- _Task description_: Check every line of the data below for the string "none", and copy the ones that hold it.

[Collected data]
┌────────

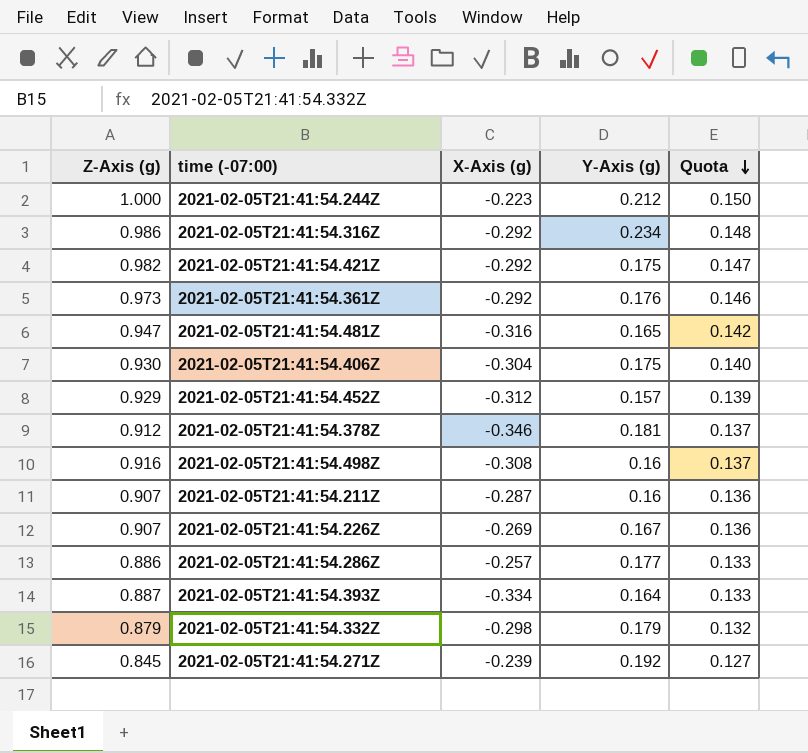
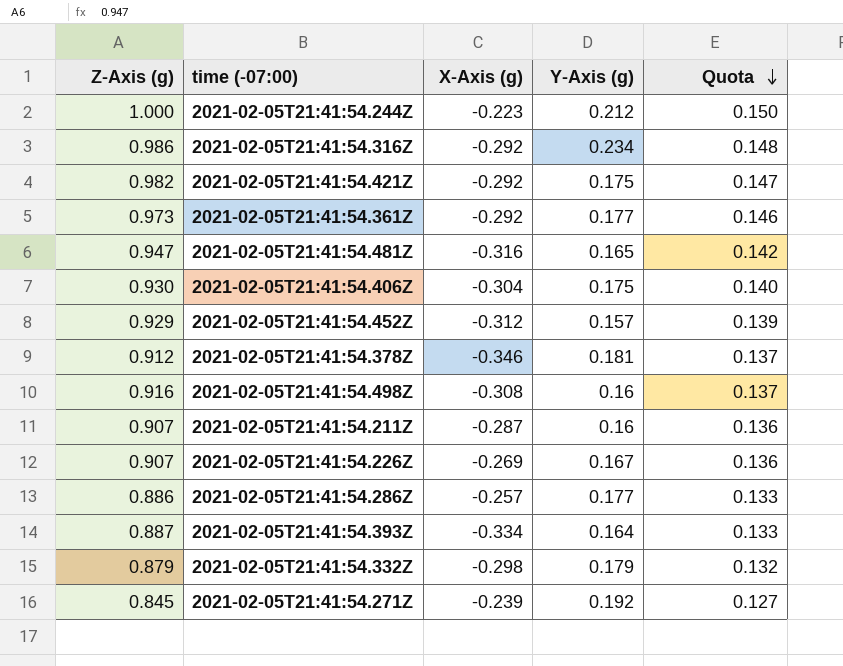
2021-02-05T21:41:54.361Z | Y-Axis (g): 0.176 -> 0.177

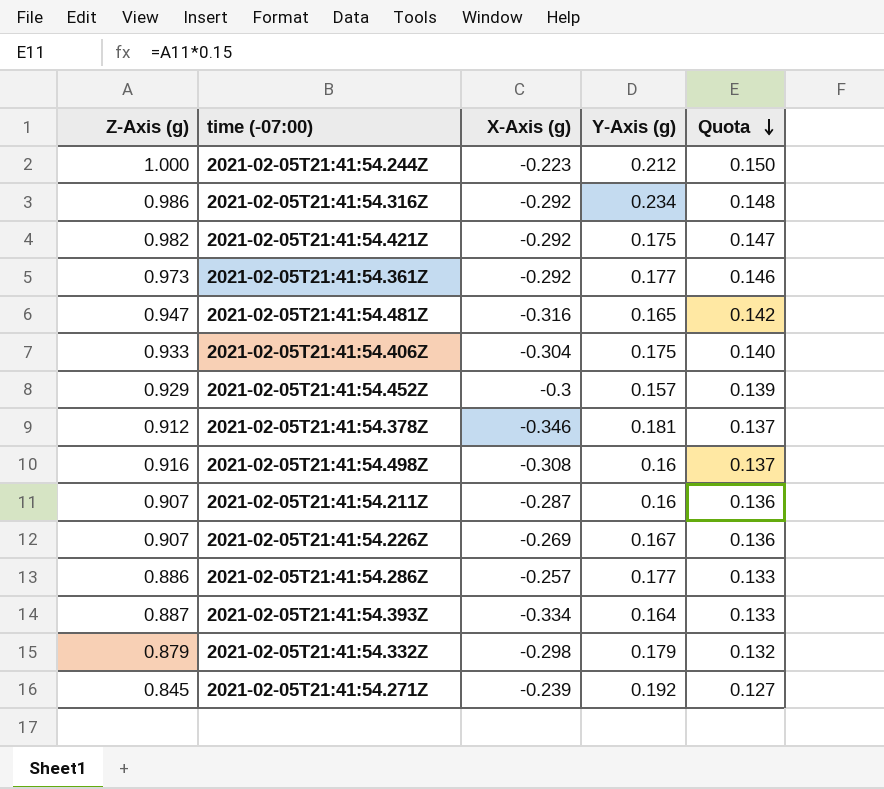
2021-02-05T21:41:54.406Z | Z-Axis (g): 0.930 -> 0.933
2021-02-05T21:41:54.452Z | X-Axis (g): -0.312 -> -0.3

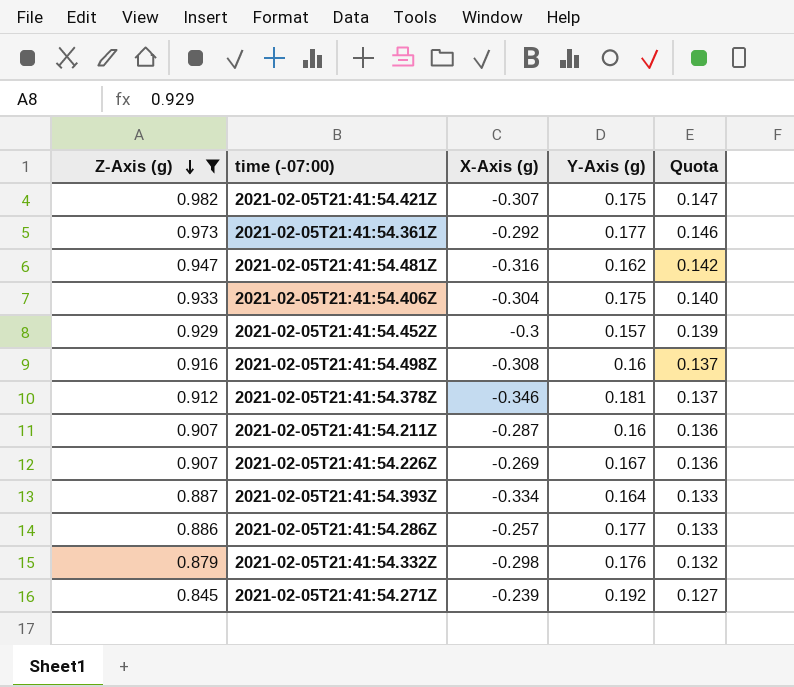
filter: none -> Z-Axis (g) <= 0.982
row order: Quota descending -> Z-Axis (g) descending
2021-02-05T21:41:54.421Z | X-Axis (g): -0.292 -> -0.307
2021-02-05T21:41:54.481Z | Y-Axis (g): 0.165 -> 0.162
2021-02-05T21:41:54.332Z | Y-Axis (g): 0.179 -> 0.176

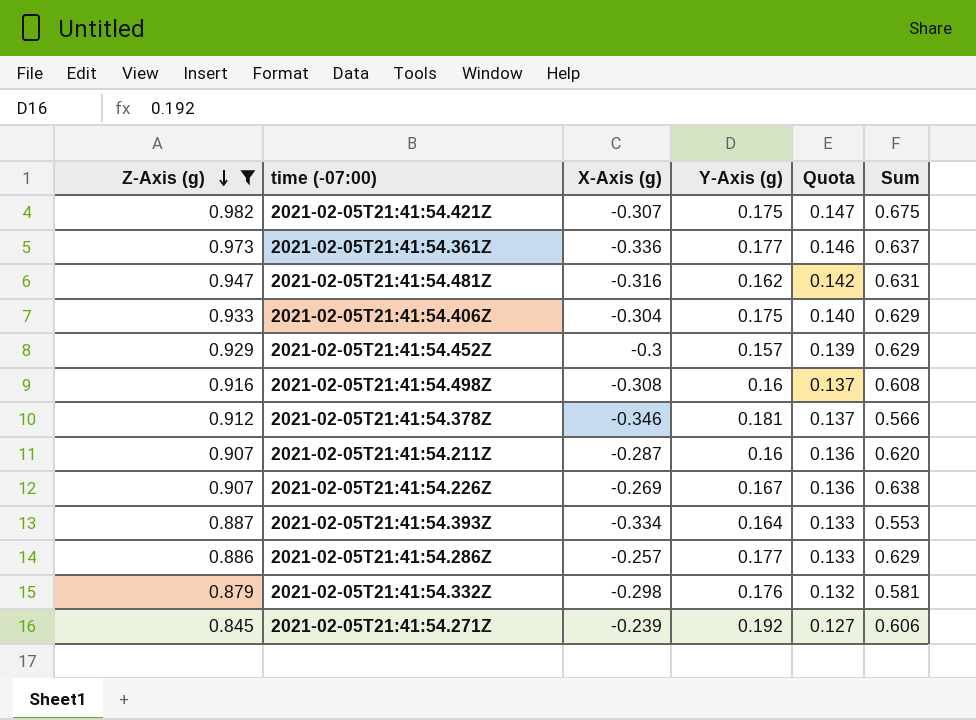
column Sum | formula: none -> [Z-Axis (g)] + [X-Axis (g)]
2021-02-05T21:41:54.361Z | X-Axis (g): -0.292 -> -0.336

└────────

- _Answer to this task_:
filter: none -> Z-Axis (g) <= 0.982
column Sum | formula: none -> [Z-Axis (g)] + [X-Axis (g)]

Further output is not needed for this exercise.